▶ [Exercise description]
A full, exact copy of the listing is needed, with images omitted.

▶ [Input records]
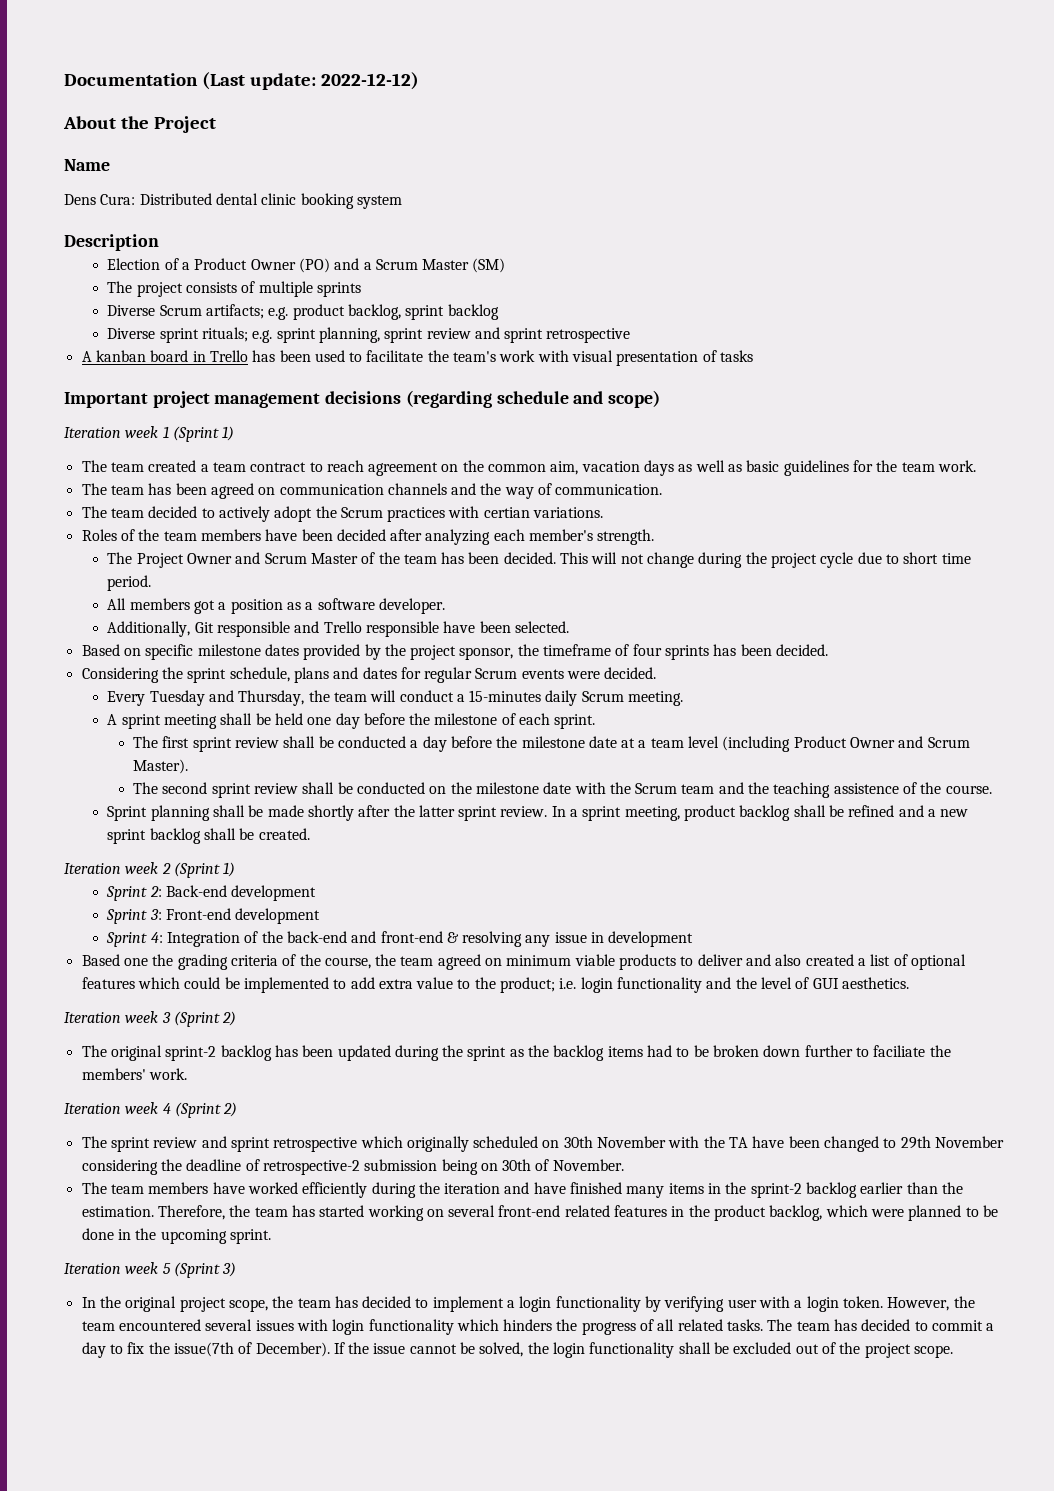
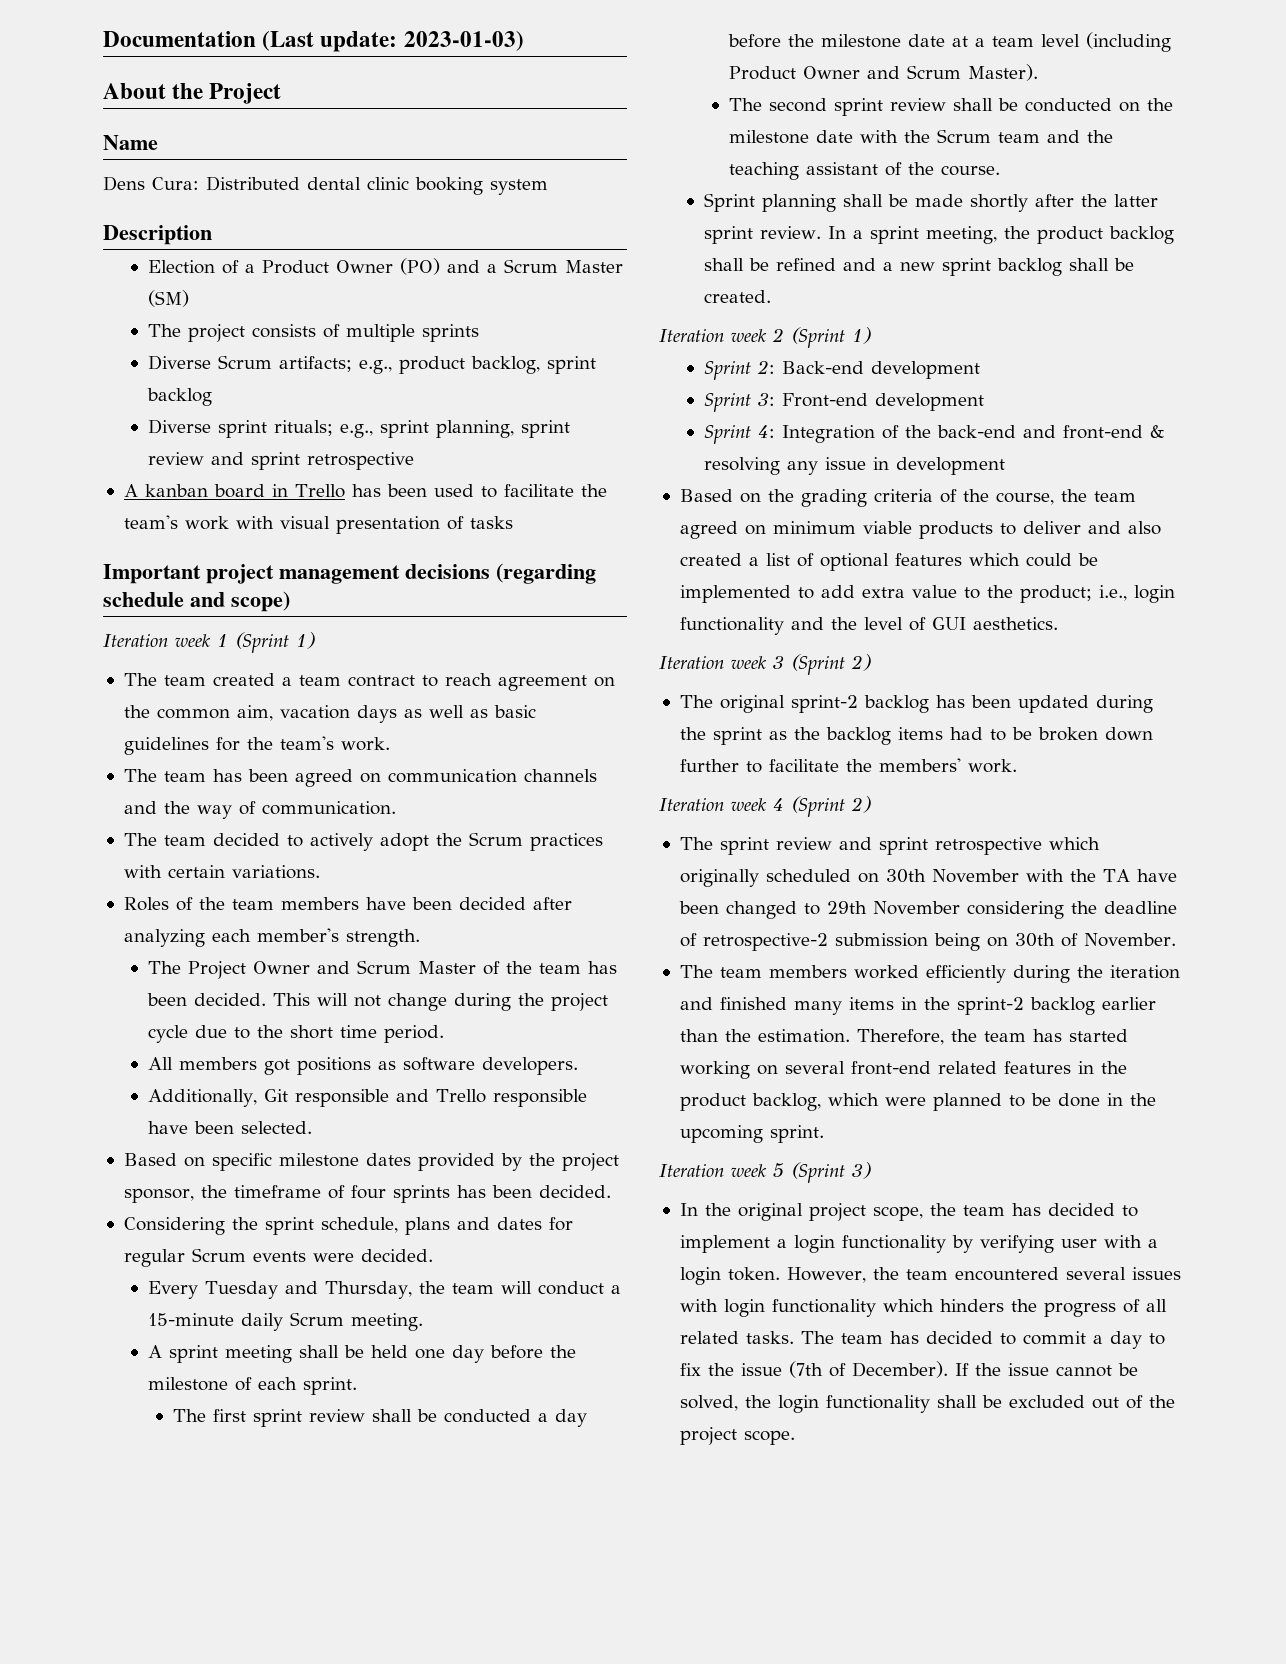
- Documentation (Last update: 2022-12-12)
+ Documentation (Last update: 2023-01-03)
- Diverse Scrum artifacts; e.g. product backlog, sprint backlog
+ Diverse Scrum artifacts; e.g., product backlog, sprint backlog
- Diverse sprint rituals; e.g. sprint planning, sprint review and sprint retrospective
+ Diverse sprint rituals; e.g., sprint planning, sprint review and sprint retrospective
- The team created a team contract to reach agreement on the common aim, vacation days as well as basic guidelines for the team work.
+ The team created a team contract to reach agreement on the common aim, vacation days as well as basic guidelines for the team's work.
- The team decided to actively adopt the Scrum practices with certian variations.
+ The team decided to actively adopt the Scrum practices with certain variations.
- This will not change during the project cycle due to short time period.
+ This will not change during the project cycle due to the short time period.
- All members got a position as a software developer.
+ All members got positions as software developers.
- Every Tuesday and Thursday, the team will conduct a 15-minutes daily Scrum meeting.
+ Every Tuesday and Thursday, the team will conduct a 15-minute daily Scrum meeting.
- The second sprint review shall be conducted on the milestone date with the Scrum team and the teaching assistence of the course.
+ The second sprint review shall be conducted on the milestone date with the Scrum team and the teaching assistant of the course.
- In a sprint meeting, product backlog shall be refined and a new sprint backlog shall be created.
+ In a sprint meeting, the product backlog shall be refined and a new sprint backlog shall be created.
- Based one the grading criteria of the course, the team agreed on minimum viable products to deliver and also created a list of optional features which could be implemented to add extra value to the product; i.e. login functionality and the level of GUI aesthetics.
+ Based on the grading criteria of the course, the team agreed on minimum viable products to deliver and also created a list of optional features which could be implemented to add extra value to the product; i.e., login functionality and the level of GUI aesthetics.
- The original sprint-2 backlog has been updated during the sprint as the backlog items had to be broken down further to faciliate the members' work.
+ The original sprint-2 backlog has been updated during the sprint as the backlog items had to be broken down further to facilitate the members' work.
- The team members have worked efficiently during the iteration and have finished many items in the sprint-2 backlog earlier than the estimation.
+ The team members worked efficiently during the iteration and finished many items in the sprint-2 backlog earlier than the estimation.
- The team has decided to commit a day to fix the issue(7th of December).
+ The team has decided to commit a day to fix the issue (7th of December).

▶ [Exercise output]
- Documentation (Last update: 2022-12-12)
+ Documentation (Last update: 2023-01-03)
- Diverse Scrum artifacts; e.g. product backlog, sprint backlog
+ Diverse Scrum artifacts; e.g., product backlog, sprint backlog
- Diverse sprint rituals; e.g. sprint planning, sprint review and sprint retrospective
+ Diverse sprint rituals; e.g., sprint planning, sprint review and sprint retrospective
- The team created a team contract to reach agreement on the common aim, vacation days as well as basic guidelines for the team work.
+ The team created a team contract to reach agreement on the common aim, vacation days as well as basic guidelines for the team's work.
- The team decided to actively adopt the Scrum practices with certian variations.
+ The team decided to actively adopt the Scrum practices with certain variations.
- This will not change during the project cycle due to short time period.
+ This will not change during the project cycle due to the short time period.
- All members got a position as a software developer.
+ All members got positions as software developers.
- Every Tuesday and Thursday, the team will conduct a 15-minutes daily Scrum meeting.
+ Every Tuesday and Thursday, the team will conduct a 15-minute daily Scrum meeting.
- The second sprint review shall be conducted on the milestone date with the Scrum team and the teaching assistence of the course.
+ The second sprint review shall be conducted on the milestone date with the Scrum team and the teaching assistant of the course.
- In a sprint meeting, product backlog shall be refined and a new sprint backlog shall be created.
+ In a sprint meeting, the product backlog shall be refined and a new sprint backlog shall be created.
- Based one the grading criteria of the course, the team agreed on minimum viable products to deliver and also created a list of optional features which could be implemented to add extra value to the product; i.e. login functionality and the level of GUI aesthetics.
+ Based on the grading criteria of the course, the team agreed on minimum viable products to deliver and also created a list of optional features which could be implemented to add extra value to the product; i.e., login functionality and the level of GUI aesthetics.
- The original sprint-2 backlog has been updated during the sprint as the backlog items had to be broken down further to faciliate the members' work.
+ The original sprint-2 backlog has been updated during the sprint as the backlog items had to be broken down further to facilitate the members' work.
- The team members have worked efficiently during the iteration and have finished many items in the sprint-2 backlog earlier than the estimation.
+ The team members worked efficiently during the iteration and finished many items in the sprint-2 backlog earlier than the estimation.
- The team has decided to commit a day to fix the issue(7th of December).
+ The team has decided to commit a day to fix the issue (7th of December).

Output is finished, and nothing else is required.